Ruslan Sidiki nasceu em Ryazan, na Rússia, mas passou boa parte da infância na Itália, para onde se mudou com a mãe. Depois de terminar a escola, tentou entrar para o exército italiano, mas não foi aceito. Permaneceu na Itália por vários anos, trabalhando e visitando a família e os amigos em Ryazan sempre que podia. Em uma dessas visitas, recebeu uma oferta de emprego como eletricista — e decidiu ficar.

“A vida aqui era bem boa até 2008”, lembrou ele. “Sentia falta da minha avó e dos meus amigos, e naquela época a Europa parecia um pouco entediante demais.”

Antes da anexação da Crimeia pela Rússia e do início da guerra no leste da Ucrânia, em 2014, Sidiki viajava com frequência para a Ucrânia, onde, entre outras coisas, fazia caminhadas pela zona de exclusão de Chernobyl. Gostava do desafio de navegar por terrenos difíceis, escapar de patrulhas e usar equipamentos militares. Nessas viagens, construiu uma rede de aventureiros com ideias semelhantes, incluindo amigos ucranianos.

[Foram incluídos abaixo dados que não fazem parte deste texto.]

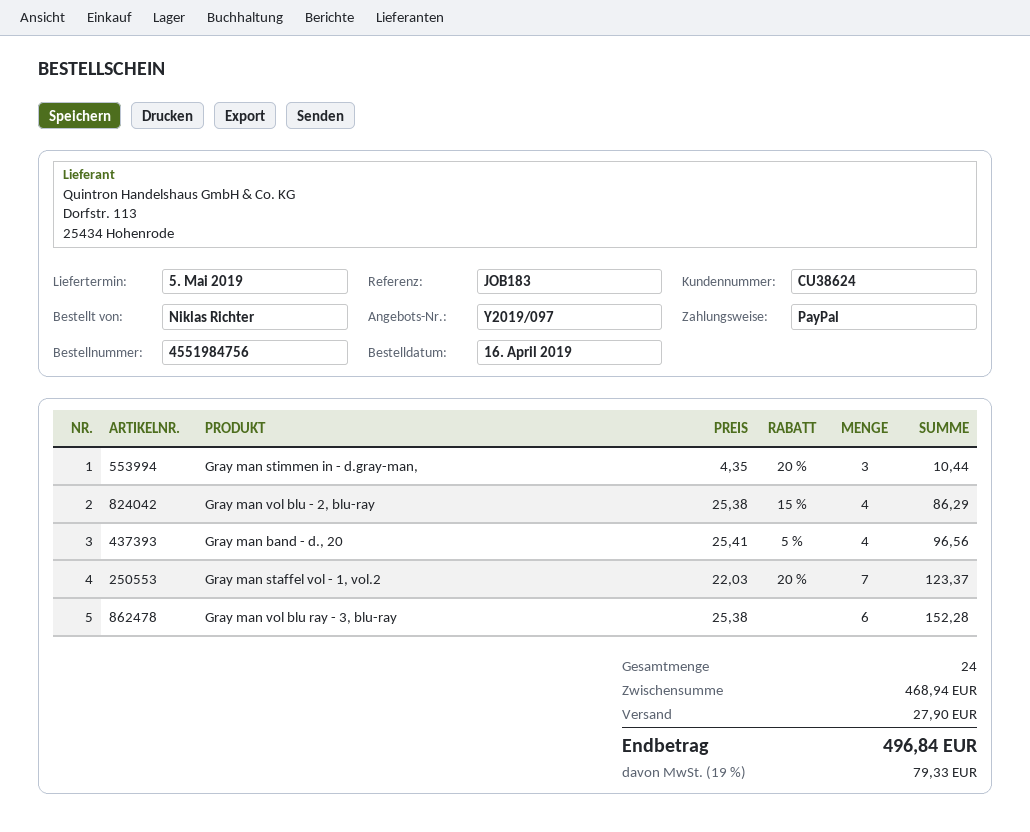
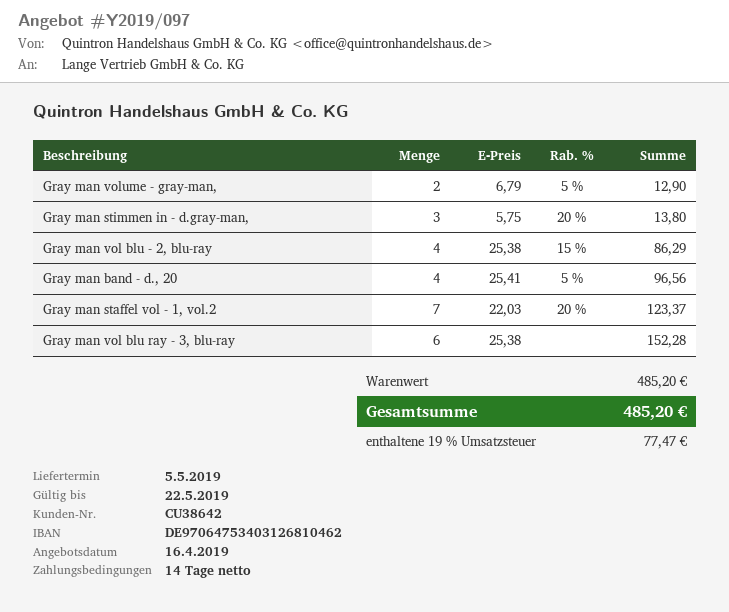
customer number: CU38624 -> CU38642
Gray man stimmen in - d.gray-man,: 3 x 4.35 - 20% = 10.44 -> 3 x 5.75 - 20% = 13.80
Gray man volume - gray-man,: none -> 2 x 6.79 - 5% = 12.90
subtotal: 468.94 -> 485.20
shipping: 27.90 -> none
tax: 19% = 79.33 -> 19% = 77.47
total: 496.84 -> 485.20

Em suas cartas, Sidiki se descreve como anarquista. Diz que suas ideias sobre um mundo justo sem Estado começaram a se formar muito antes de entrar em contato com a filosofia anarquista. Embora critique o que chama de rigidez ideológica de alguns anarquistas e comunistas, afirma que sua oposição ao fascismo e ao totalitarismo nunca vacilou.

No dia em que a Rússia lançou sua invasão em grande escala da Ucrânia, Sidiki lembra de ter sentido uma sensação esmagadora de impotência. “Vi trens carregados de equipamento militar passando e o desespero me deu vontade de mastigar os canos dos canhões”, escreveu. Convencido de que a resistência armada era a única opção restante, decidiu agir. Para ele, o governo russo havia “cortado todos os meios pacíficos de influenciar a situação” ao reprimir ativistas contrários à guerra. “Qualquer um que se manifeste contra a guerra é rotulado de traidor e enfrenta repressão”, escreveu. “Nessas circunstâncias, não é surpresa que algumas pessoas prefiram deixar o país, enquanto outras recorram a explosivos.”

Sidiki escolheu como alvo a Base Aérea Dyagilevo, a apenas 10 quilômetros de sua casa. A ideia surgiu quando ele percebeu que o zumbido baixo dos aviões sobre Ryazan frequentemente coincidia com relatos de ataques aéreos russos na Ucrânia. Ele compartilhou seus planos com um “camarada ucraniano”, que o colocou em contato com “alguém experiente nessa área”. Por sugestão dessa pessoa, Sidiki viajou para a Letônia para “testar suas habilidades” — ele já se interessava por explosivos há anos e aprendera a fabricar bombas caseiras por volta dos 18 anos.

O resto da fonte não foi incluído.